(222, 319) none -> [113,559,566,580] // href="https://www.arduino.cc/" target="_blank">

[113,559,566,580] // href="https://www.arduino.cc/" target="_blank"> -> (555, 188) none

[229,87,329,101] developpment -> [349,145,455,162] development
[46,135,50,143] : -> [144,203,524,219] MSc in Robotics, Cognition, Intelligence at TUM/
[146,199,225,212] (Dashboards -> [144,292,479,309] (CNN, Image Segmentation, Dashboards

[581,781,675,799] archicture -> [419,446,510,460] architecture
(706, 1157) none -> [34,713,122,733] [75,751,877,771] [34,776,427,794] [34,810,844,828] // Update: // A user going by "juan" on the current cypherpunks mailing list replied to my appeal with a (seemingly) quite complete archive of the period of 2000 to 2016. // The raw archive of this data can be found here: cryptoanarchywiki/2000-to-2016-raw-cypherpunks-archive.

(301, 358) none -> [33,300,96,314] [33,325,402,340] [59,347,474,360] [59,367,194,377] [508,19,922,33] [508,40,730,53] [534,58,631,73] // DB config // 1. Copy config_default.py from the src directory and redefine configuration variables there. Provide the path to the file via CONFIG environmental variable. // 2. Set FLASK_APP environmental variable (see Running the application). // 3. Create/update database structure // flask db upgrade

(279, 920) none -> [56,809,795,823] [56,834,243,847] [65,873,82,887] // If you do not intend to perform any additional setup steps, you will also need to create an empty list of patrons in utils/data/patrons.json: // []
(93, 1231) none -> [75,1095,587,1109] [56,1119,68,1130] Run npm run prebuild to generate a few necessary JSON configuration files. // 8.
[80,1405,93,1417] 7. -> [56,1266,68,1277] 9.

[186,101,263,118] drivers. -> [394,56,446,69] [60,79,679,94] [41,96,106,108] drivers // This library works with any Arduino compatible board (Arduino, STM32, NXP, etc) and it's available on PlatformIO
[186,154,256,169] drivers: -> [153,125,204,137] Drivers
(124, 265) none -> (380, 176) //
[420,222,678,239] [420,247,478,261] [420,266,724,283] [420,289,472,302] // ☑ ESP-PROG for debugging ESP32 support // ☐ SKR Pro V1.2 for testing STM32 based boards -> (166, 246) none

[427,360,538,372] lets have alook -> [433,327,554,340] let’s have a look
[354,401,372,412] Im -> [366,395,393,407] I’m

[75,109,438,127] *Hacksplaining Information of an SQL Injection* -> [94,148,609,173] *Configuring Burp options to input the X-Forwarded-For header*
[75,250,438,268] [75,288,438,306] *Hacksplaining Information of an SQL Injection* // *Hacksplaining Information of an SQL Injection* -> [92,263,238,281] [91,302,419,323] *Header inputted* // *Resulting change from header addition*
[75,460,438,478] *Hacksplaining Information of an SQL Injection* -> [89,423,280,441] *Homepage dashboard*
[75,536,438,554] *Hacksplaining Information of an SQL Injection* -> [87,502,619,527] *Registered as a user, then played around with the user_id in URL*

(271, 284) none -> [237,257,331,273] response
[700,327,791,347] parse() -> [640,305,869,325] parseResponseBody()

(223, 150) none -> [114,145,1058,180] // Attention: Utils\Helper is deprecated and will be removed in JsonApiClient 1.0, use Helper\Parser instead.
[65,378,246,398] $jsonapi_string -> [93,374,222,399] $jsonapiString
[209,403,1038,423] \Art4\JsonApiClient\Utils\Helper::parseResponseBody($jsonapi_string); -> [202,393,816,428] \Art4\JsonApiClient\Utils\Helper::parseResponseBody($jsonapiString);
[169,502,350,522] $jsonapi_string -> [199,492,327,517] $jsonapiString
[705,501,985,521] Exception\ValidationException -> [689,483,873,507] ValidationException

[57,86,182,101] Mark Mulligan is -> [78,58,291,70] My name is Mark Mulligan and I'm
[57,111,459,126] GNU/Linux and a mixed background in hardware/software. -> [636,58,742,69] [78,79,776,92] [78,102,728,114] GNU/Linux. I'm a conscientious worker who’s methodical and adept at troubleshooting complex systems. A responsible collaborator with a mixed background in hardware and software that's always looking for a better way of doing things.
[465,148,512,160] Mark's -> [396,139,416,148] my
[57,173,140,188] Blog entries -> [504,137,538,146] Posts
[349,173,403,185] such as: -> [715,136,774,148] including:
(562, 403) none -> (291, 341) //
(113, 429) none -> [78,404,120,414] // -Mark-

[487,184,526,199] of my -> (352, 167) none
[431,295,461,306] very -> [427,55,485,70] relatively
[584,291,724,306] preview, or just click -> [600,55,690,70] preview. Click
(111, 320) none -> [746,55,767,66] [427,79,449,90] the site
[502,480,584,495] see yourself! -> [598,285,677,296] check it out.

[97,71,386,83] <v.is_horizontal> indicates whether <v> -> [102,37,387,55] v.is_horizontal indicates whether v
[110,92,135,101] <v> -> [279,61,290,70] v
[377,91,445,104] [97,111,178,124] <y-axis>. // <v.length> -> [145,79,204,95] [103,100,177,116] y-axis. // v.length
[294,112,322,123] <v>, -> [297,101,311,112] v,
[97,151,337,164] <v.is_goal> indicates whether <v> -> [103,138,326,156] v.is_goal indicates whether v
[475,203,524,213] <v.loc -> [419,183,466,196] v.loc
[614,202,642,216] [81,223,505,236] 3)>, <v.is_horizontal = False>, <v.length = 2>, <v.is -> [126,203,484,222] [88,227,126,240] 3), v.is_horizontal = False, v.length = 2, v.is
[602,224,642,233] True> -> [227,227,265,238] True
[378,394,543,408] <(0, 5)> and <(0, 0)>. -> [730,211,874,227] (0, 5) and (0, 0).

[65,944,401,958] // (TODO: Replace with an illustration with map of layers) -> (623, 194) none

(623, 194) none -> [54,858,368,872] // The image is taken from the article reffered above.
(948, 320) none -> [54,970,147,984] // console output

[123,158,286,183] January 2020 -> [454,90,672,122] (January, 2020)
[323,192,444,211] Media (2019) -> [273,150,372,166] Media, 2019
· · ·
Copy out each line of the records above that includes "Helper".

- EXERCISE SOLUTION -
(223, 150) none -> [114,145,1058,180] // Attention: Utils\Helper is deprecated and will be removed in JsonApiClient 1.0, use Helper\Parser instead.
[209,403,1038,423] \Art4\JsonApiClient\Utils\Helper::parseResponseBody($jsonapi_string); -> [202,393,816,428] \Art4\JsonApiClient\Utils\Helper::parseResponseBody($jsonapiString);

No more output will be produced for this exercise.